◆ RECORDS SUPPLIED

---

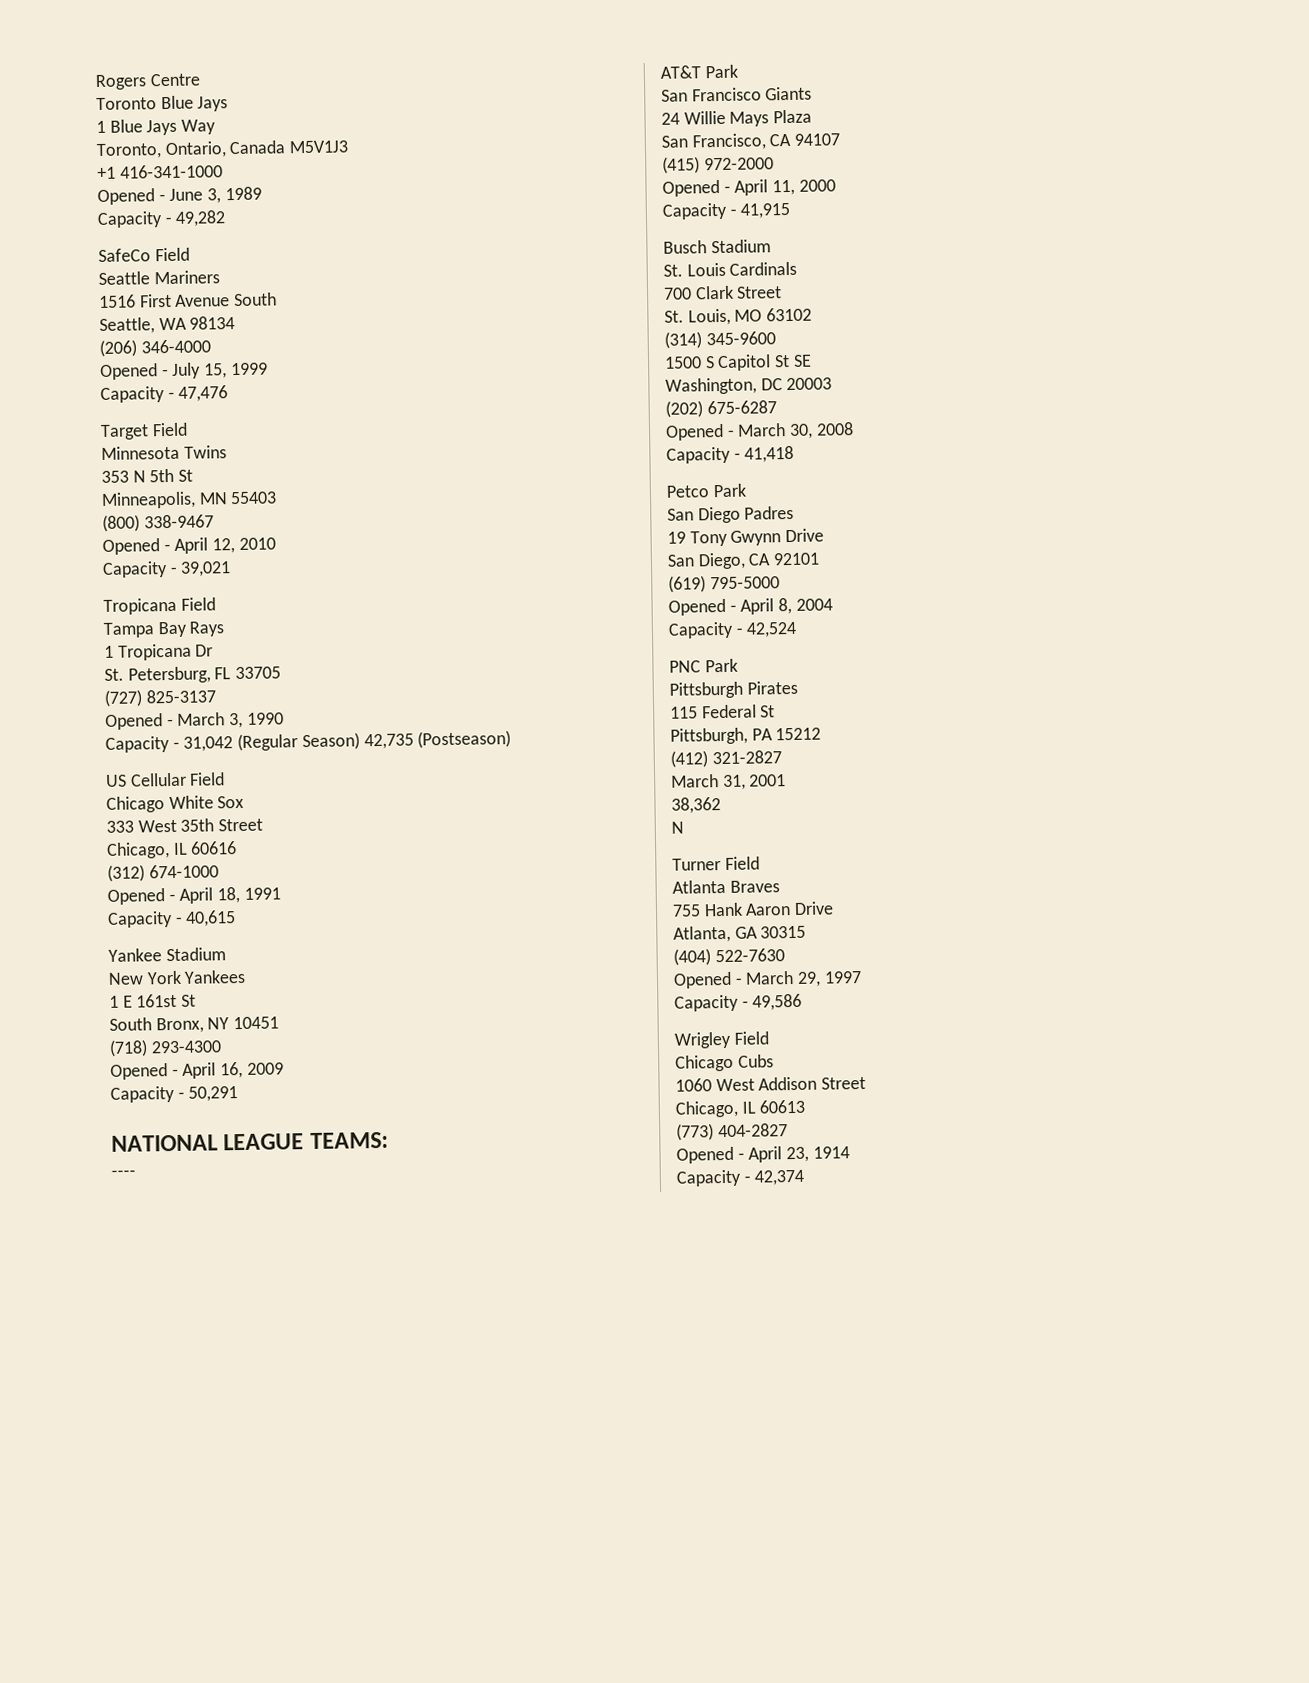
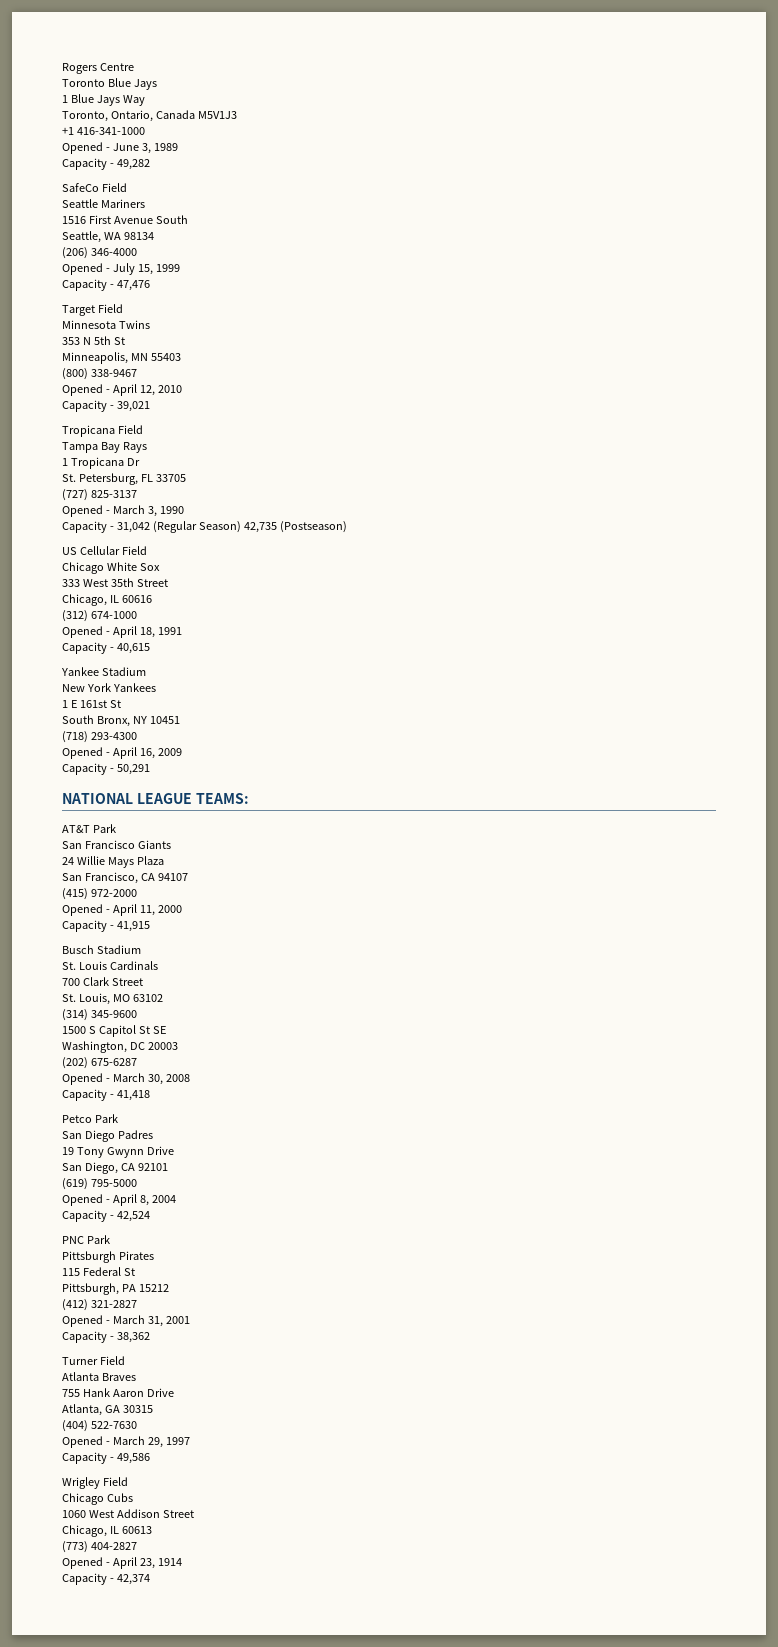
- ----
- March 31, 2001
+ Opened - March 31, 2001
- 38,362
- N
+ Capacity - 38,362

---

◆ PROBLEM STATEMENT
What is needed here is an exact copy of all the entries, without the pictures.

◆ EXERCISE OUTPUT
- ----
- March 31, 2001
+ Opened - March 31, 2001
- 38,362
- N
+ Capacity - 38,362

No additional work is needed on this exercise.